Listed entries –
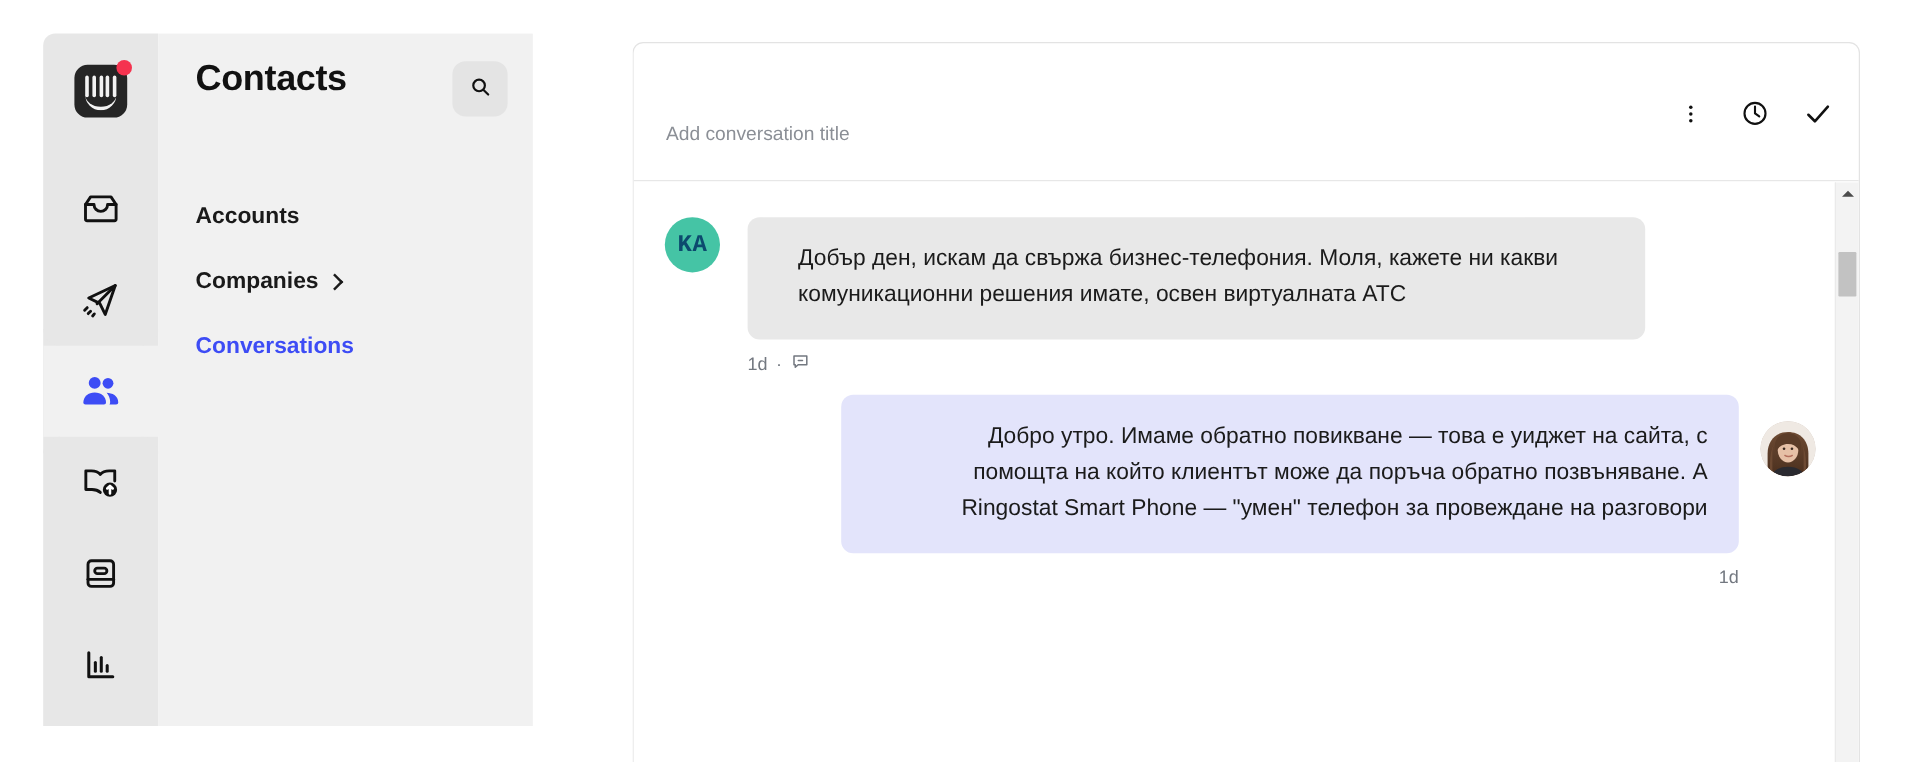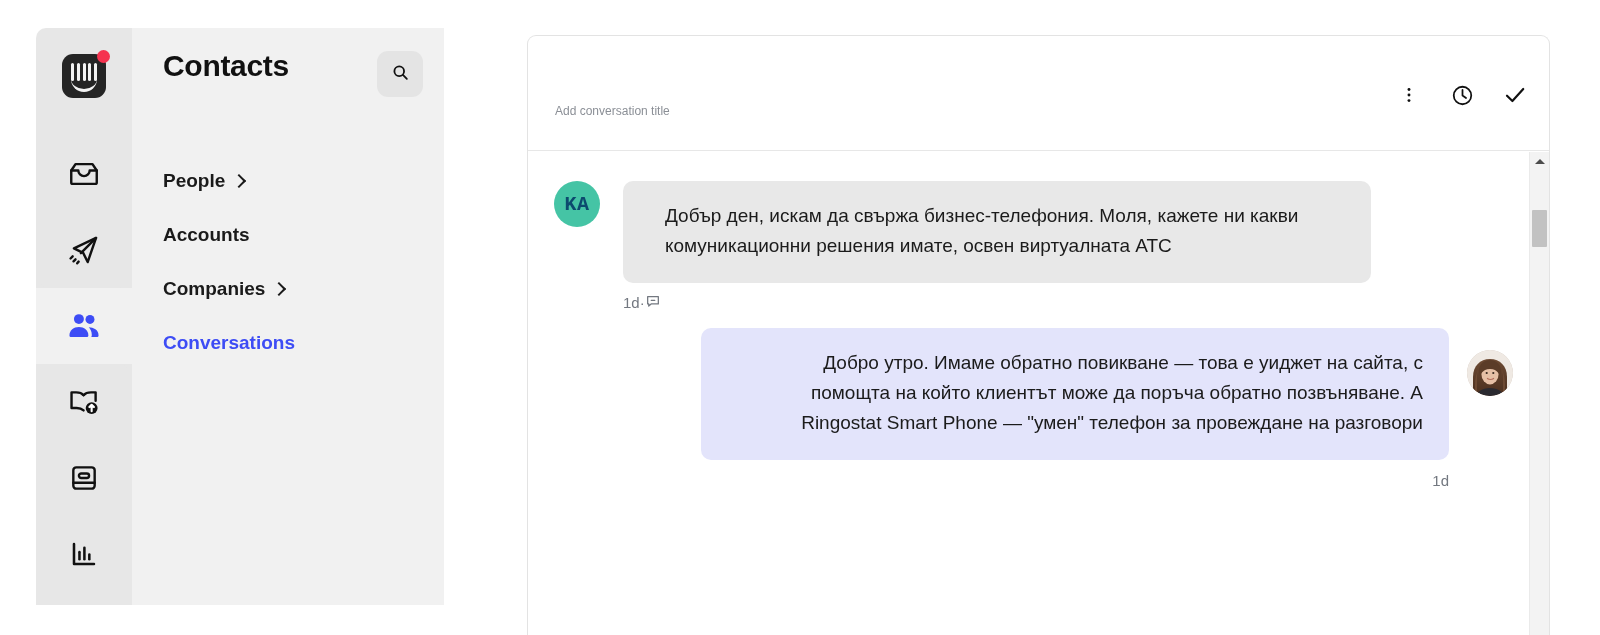--- a/index.html
+++ b/index.html
@@ -232,7 +232,7 @@
     position: absolute;
     left: 27px;
     top: 68px;
-    font-size: 12px;
+    font-size: 16px;
     color: #8b8f96;
     white-space: nowrap;
   }

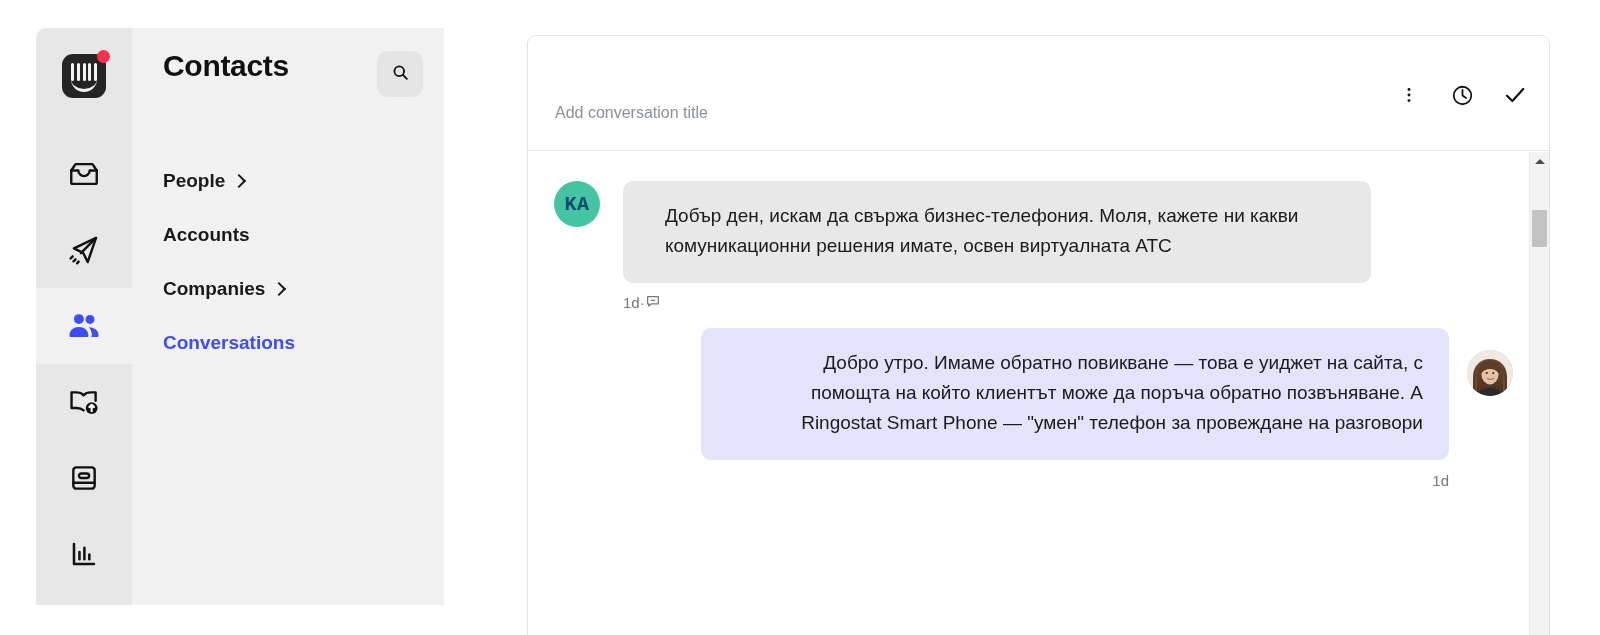--- a/index.html
+++ b/index.html
@@ -473,10 +473,6 @@
     </div>
 
     <div class="nav-list">
-      <div class="nav-item">
-        <span>People</span>
-        <span class="chev"></span>
-      </div>
       <div class="nav-item">
         <span>Accounts</span>
       </div>

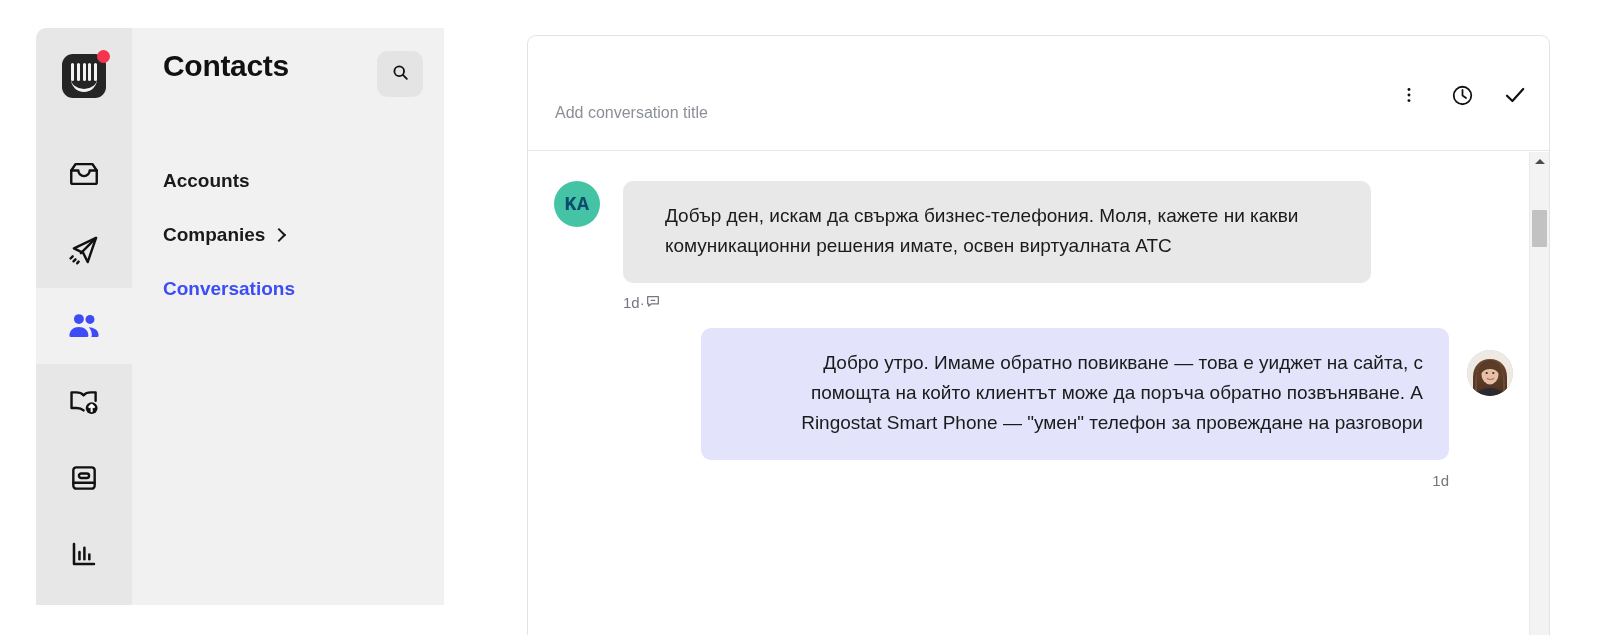--- a/index.html
+++ b/index.html
@@ -316,7 +316,7 @@
     color: #737880;
     display: flex;
     align-items: center;
-    gap: 0;
+    gap: 7px;
   }
   .meta-in {
     padding-left: 95px;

Task prompt – Excluding the pictures, write out exactly the lines from the line that contains "color: #8b8f96;" through the end of the records.

Solution to the problem –
     color: #8b8f96;
     white-space: nowrap;
   }

--- a/index.html
+++ b/index.html
@@ -473,10 +473,6 @@
     </div>
 
     <div class="nav-list">
-      <div class="nav-item">
-        <span>People</span>
-        <span class="chev"></span>
-      </div>
       <div class="nav-item">
         <span>Accounts</span>
       </div>

--- a/index.html
+++ b/index.html
@@ -316,7 +316,7 @@
     color: #737880;
     display: flex;
     align-items: center;
-    gap: 0;
+    gap: 7px;
   }
   .meta-in {
     padding-left: 95px;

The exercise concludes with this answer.